I will admit that I have been guilty of an ugly emotion lately. A feeling I have always found so hideous it makes me physically ill to know I am capable of it. Jealousy. I have been jealous, and it has made me hate the people I envy and then hate myself more because of it.
Why am I jealous of my friends? Why has society made us so that we envy those that have things we don’t? Why have I been taught that I must have X, Y, and Z to be acknowledged, and if I don’t, I must constantly compare myself to those around me? I have to learn where and why I don’t measure up.
What a tiring cycle I am living in. Jealousy is exhausting; how do I throw it out? Bury it in a black box to go underground. It has no home over here.
The real work that they do not tell you at interviews or even at school is the work you do on yourself.
We are continuously working on ourselves. To do so is to be human.

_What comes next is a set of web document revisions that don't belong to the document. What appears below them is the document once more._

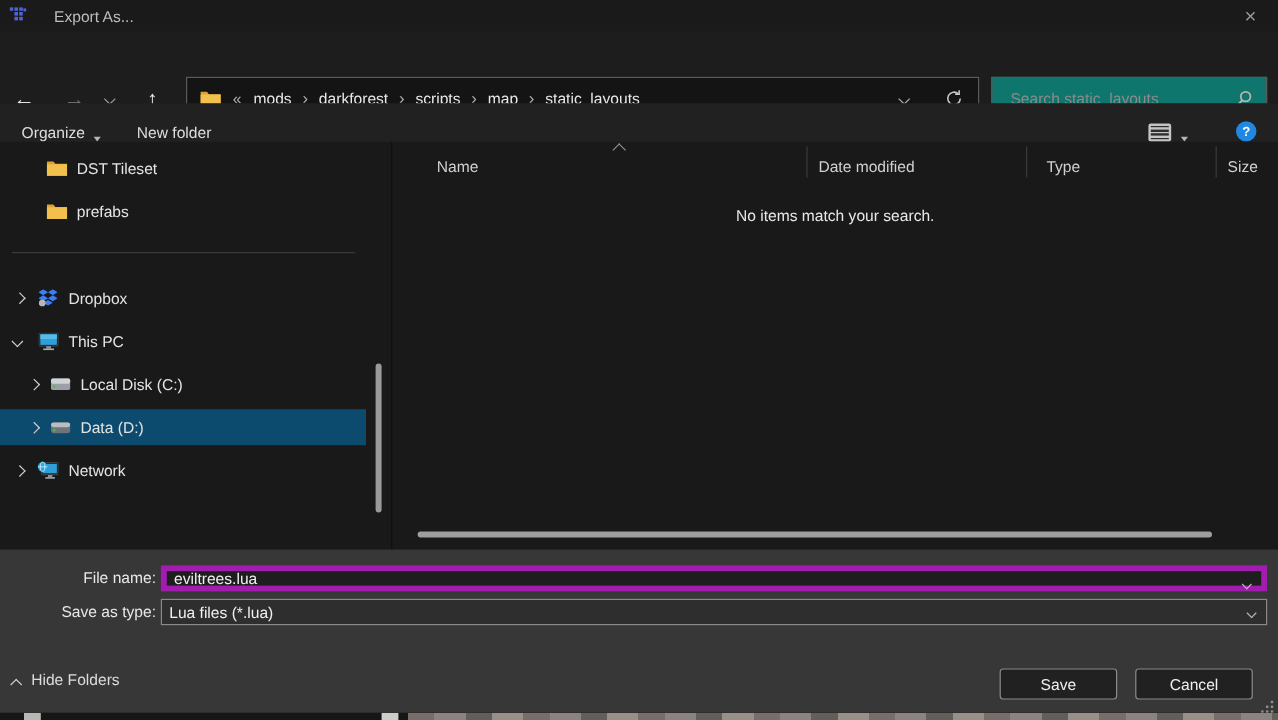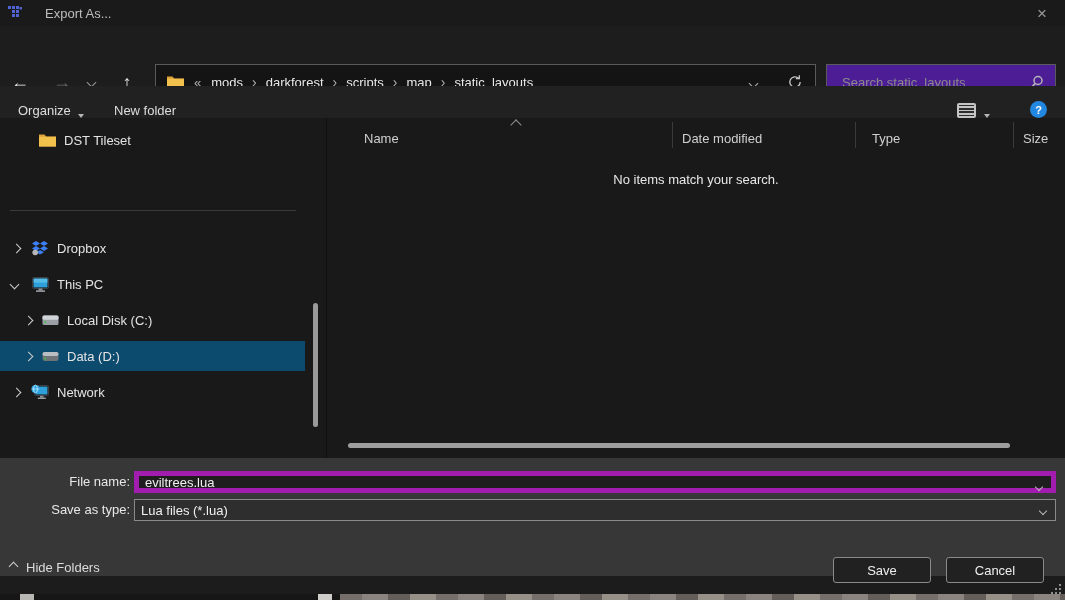"Search static_layouts" .searchbox { background: #4c1d95 -> #0f766e }
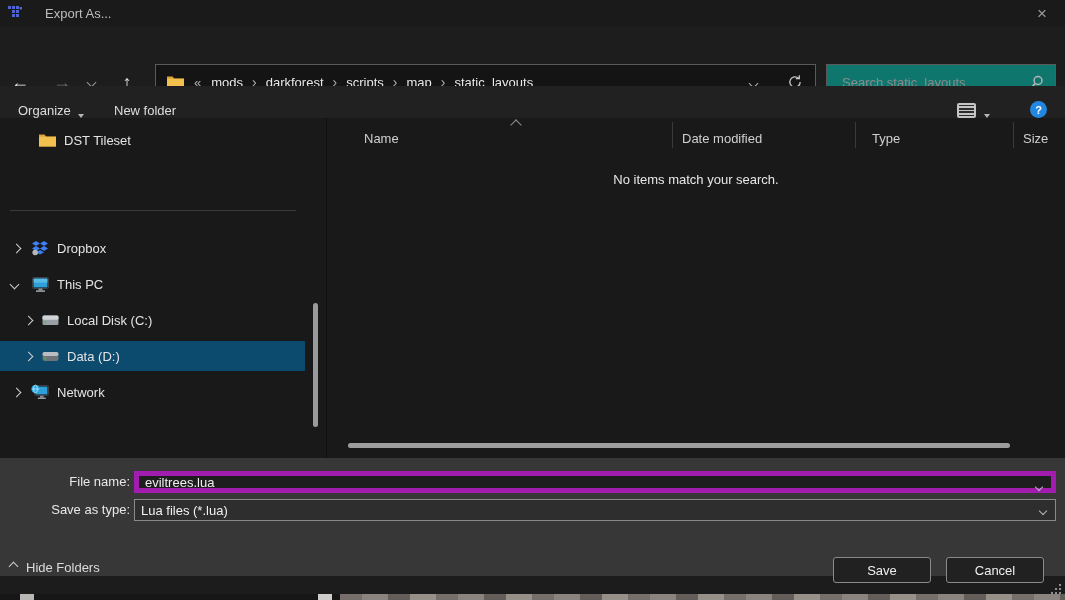"prefabs" div.srow { html: none -> <div> <span> <svg> <path></path> <rect></rect> </svg> </span> <span>prefabs</span> </div> }
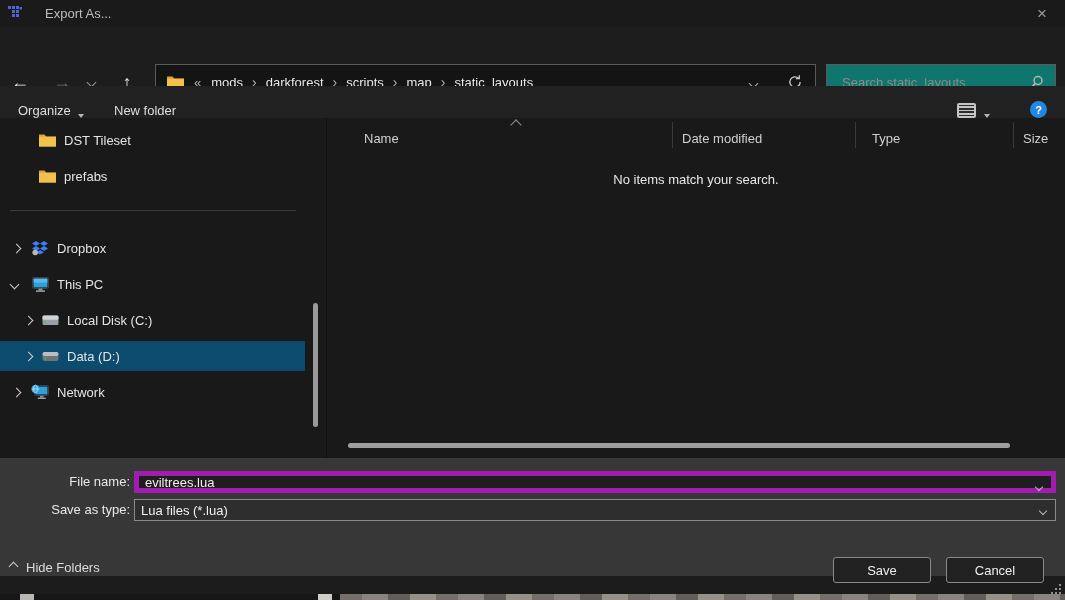"File name:" .panel { height: 118px -> 136px }
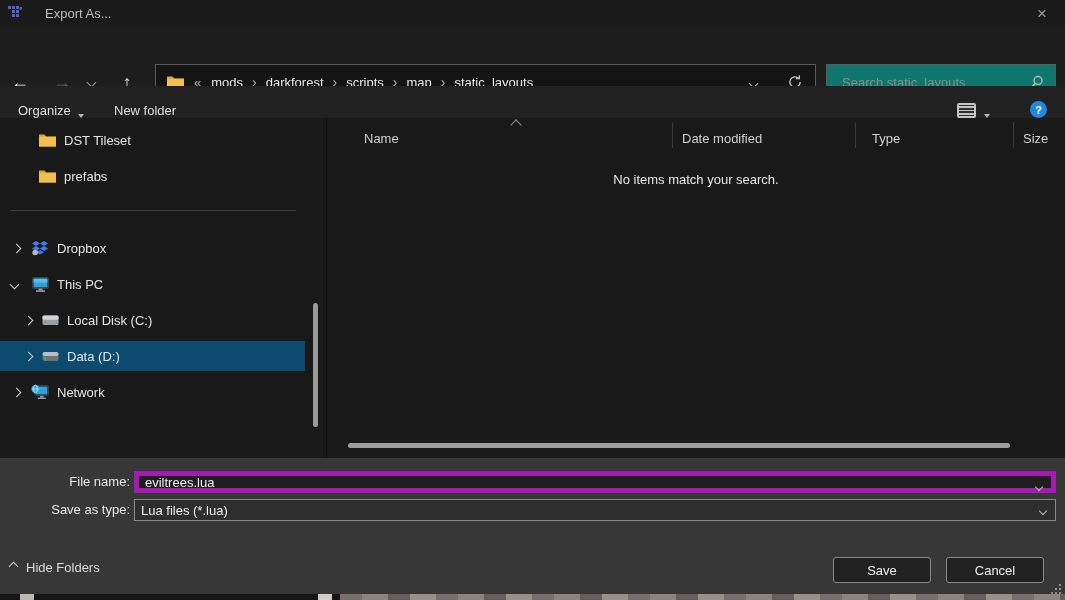"Hide Folders" .hidefolders { align-items: flex-start -> flex-end; top: 102px -> 90px }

I have started drinking green tea and threading my eyebrows regularly. That is work and progress, my friends. It makes looking in the mirror a little more satisfying. Also, I like to pretend that green tea replaces the greenish hue of jealousy. I am learning to love myself again and am discovering my talents. I celebrate others wins’, and I motivate myself to be my best self, the person I wish to be with for the rest of my days. When the rare date, day, moment, or second appears, and I get my quiver, my sickness, I welcome it like an old friend.
Anxiety is always punctual, but I will make it wait as long as I can.